EXERCISE PROMPT: Please restate, exactly, only the lines from the beginning of the listing below through the line containing "border: 1px solid #ef5f58;", with the pictures left out.

EXTRACTED MATERIAL:
################

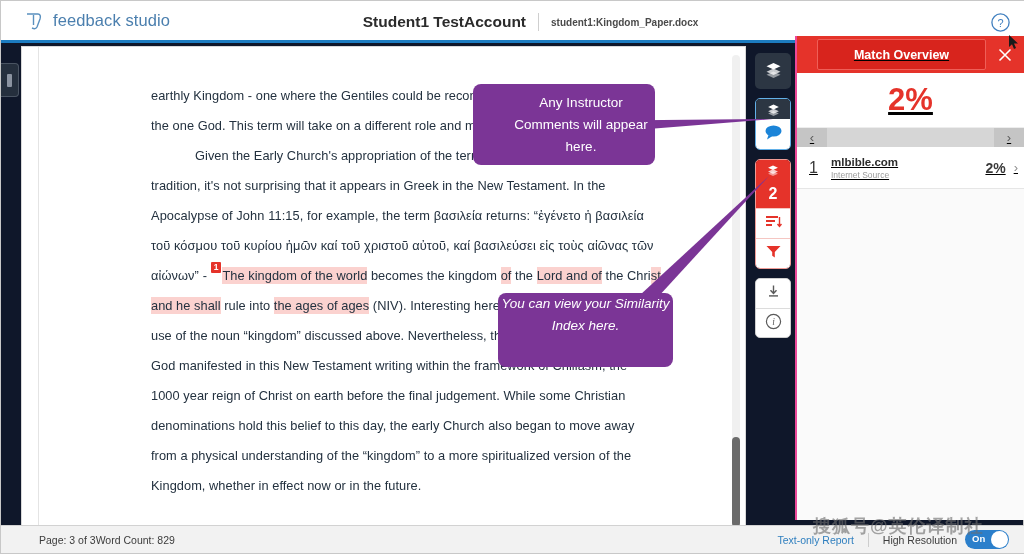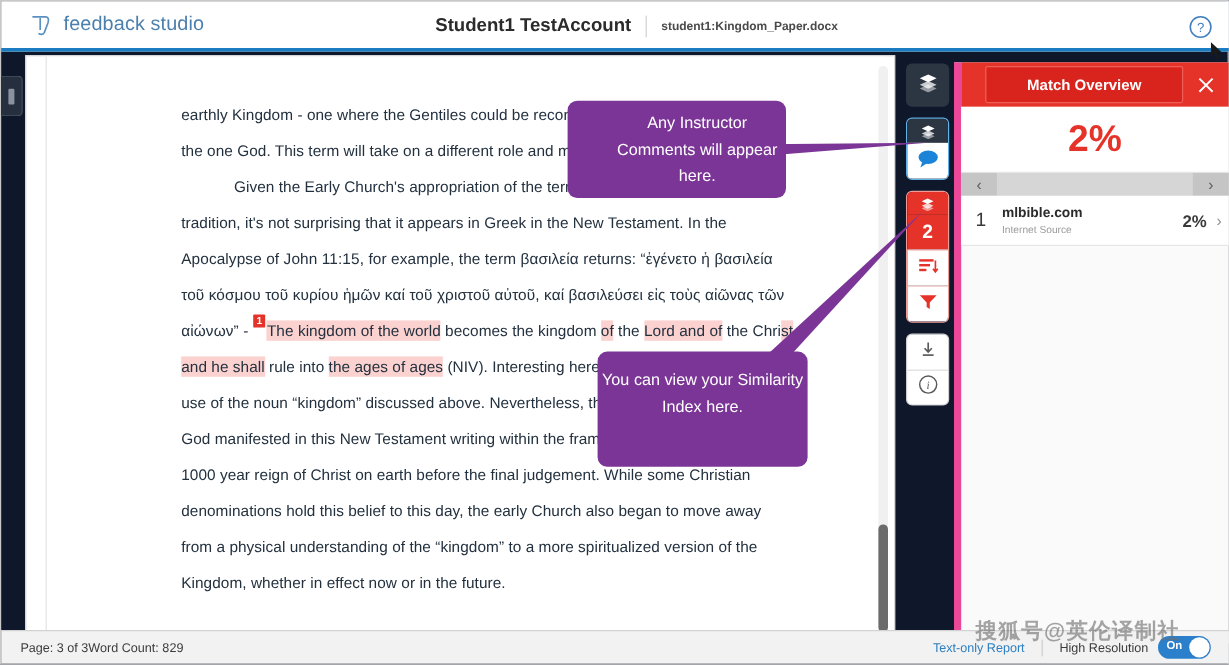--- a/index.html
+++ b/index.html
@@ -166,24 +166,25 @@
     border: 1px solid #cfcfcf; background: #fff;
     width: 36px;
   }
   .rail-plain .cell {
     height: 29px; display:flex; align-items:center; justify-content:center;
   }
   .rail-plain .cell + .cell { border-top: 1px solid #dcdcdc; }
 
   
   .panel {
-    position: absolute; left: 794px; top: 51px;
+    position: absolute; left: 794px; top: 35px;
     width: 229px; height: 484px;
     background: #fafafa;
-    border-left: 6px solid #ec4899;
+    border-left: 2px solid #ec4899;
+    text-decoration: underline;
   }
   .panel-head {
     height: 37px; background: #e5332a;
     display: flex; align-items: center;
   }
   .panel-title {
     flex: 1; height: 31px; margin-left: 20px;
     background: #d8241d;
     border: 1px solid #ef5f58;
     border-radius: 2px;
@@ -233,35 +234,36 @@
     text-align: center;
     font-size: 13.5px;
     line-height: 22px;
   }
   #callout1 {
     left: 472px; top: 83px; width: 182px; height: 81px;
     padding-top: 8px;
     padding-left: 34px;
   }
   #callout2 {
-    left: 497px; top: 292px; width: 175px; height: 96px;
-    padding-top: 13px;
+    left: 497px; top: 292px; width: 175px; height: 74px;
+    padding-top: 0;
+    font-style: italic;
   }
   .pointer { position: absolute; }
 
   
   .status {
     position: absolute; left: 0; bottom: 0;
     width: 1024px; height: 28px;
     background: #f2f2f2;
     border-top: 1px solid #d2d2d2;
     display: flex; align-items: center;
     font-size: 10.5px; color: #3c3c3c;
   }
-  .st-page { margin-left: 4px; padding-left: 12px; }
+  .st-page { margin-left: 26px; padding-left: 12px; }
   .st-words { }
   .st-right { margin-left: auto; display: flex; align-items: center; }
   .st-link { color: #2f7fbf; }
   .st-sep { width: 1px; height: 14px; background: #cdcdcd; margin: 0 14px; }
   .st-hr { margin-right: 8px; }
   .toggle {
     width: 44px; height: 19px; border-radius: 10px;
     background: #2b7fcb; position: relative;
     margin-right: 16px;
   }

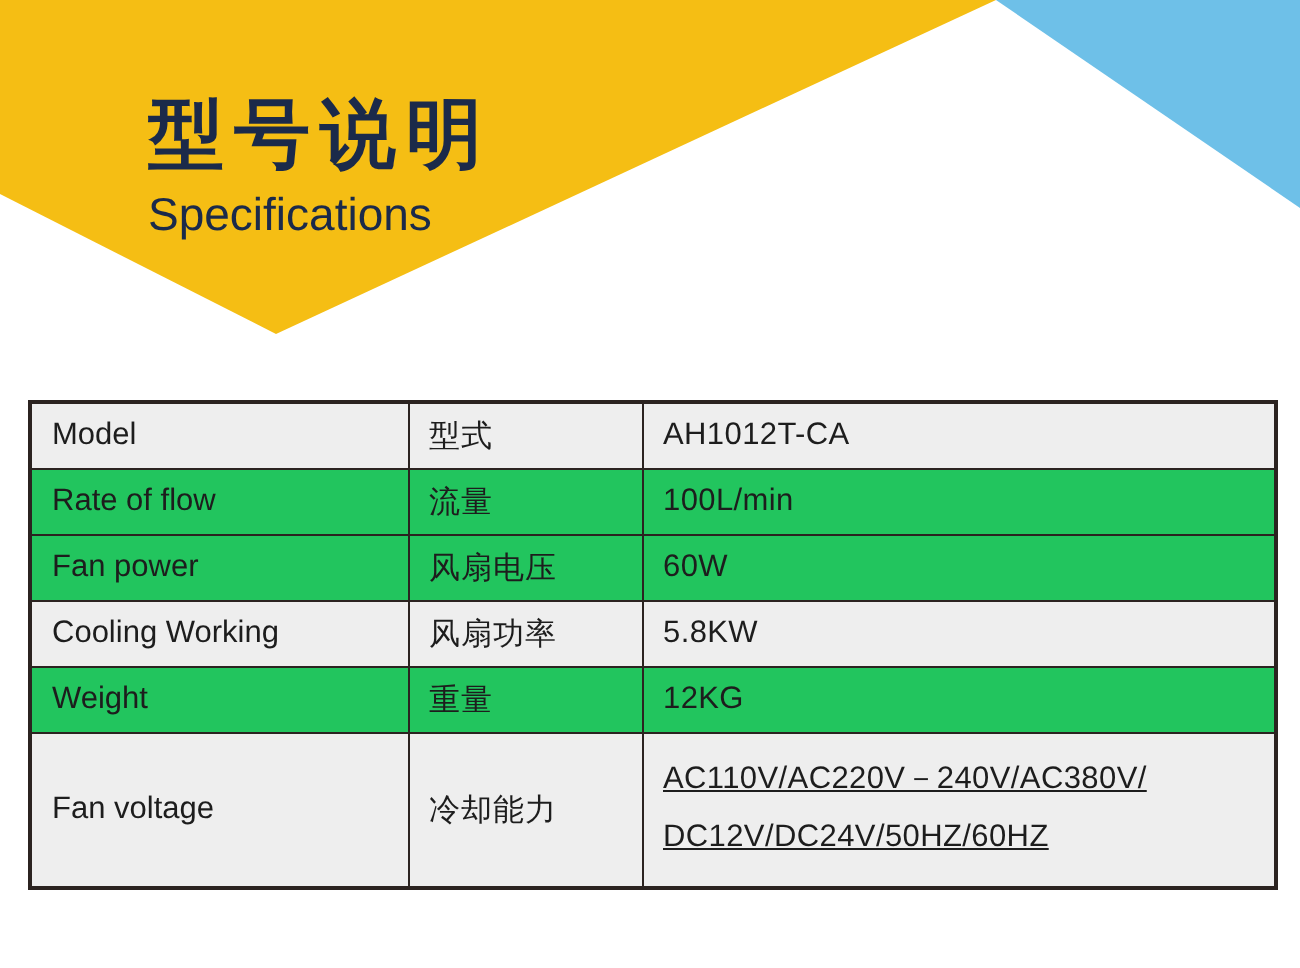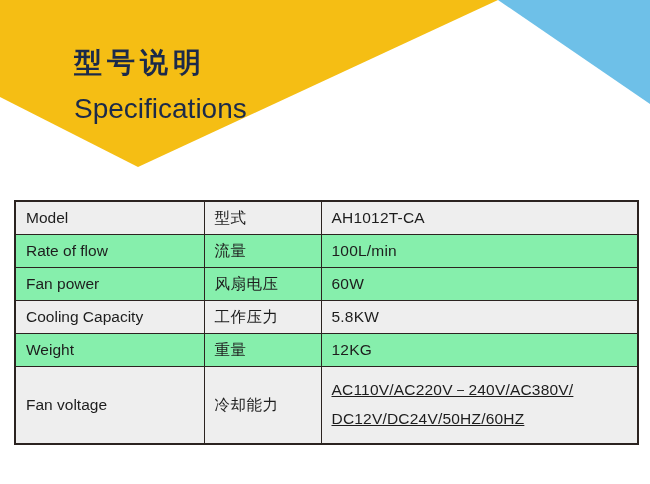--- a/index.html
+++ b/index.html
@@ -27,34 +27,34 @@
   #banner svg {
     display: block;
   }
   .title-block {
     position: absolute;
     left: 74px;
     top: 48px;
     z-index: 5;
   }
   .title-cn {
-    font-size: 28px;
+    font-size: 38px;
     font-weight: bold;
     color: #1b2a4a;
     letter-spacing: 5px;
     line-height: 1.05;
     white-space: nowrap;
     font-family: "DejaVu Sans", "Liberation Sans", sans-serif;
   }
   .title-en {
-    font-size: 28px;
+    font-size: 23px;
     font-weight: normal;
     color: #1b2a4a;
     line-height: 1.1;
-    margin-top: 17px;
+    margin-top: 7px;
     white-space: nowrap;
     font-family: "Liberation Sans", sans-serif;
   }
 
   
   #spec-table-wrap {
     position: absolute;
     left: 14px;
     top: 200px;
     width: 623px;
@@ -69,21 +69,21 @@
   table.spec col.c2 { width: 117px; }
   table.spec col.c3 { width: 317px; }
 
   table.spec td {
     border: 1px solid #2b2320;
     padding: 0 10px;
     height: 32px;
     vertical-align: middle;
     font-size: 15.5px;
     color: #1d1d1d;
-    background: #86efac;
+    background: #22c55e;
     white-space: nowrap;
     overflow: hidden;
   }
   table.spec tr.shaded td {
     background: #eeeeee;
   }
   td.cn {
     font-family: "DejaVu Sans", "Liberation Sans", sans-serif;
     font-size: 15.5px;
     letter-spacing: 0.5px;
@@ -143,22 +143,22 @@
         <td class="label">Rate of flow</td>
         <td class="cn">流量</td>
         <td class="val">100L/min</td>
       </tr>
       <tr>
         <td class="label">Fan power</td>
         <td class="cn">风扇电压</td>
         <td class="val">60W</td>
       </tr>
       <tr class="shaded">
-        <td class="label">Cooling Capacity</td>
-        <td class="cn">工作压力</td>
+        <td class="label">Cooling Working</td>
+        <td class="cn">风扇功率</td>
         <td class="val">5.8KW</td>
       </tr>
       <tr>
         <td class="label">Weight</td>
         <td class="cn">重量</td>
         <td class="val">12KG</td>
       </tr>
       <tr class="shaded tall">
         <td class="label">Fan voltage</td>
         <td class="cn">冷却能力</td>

################

ANSWER TO THE EXERCISE:
--- a/index.html
+++ b/index.html
@@ -166,24 +166,25 @@
     border: 1px solid #cfcfcf; background: #fff;
     width: 36px;
   }
   .rail-plain .cell {
     height: 29px; display:flex; align-items:center; justify-content:center;
   }
   .rail-plain .cell + .cell { border-top: 1px solid #dcdcdc; }
 
   
   .panel {
-    position: absolute; left: 794px; top: 51px;
+    position: absolute; left: 794px; top: 35px;
     width: 229px; height: 484px;
     background: #fafafa;
-    border-left: 6px solid #ec4899;
+    border-left: 2px solid #ec4899;
+    text-decoration: underline;
   }
   .panel-head {
     height: 37px; background: #e5332a;
     display: flex; align-items: center;
   }
   .panel-title {
     flex: 1; height: 31px; margin-left: 20px;
     background: #d8241d;
     border: 1px solid #ef5f58;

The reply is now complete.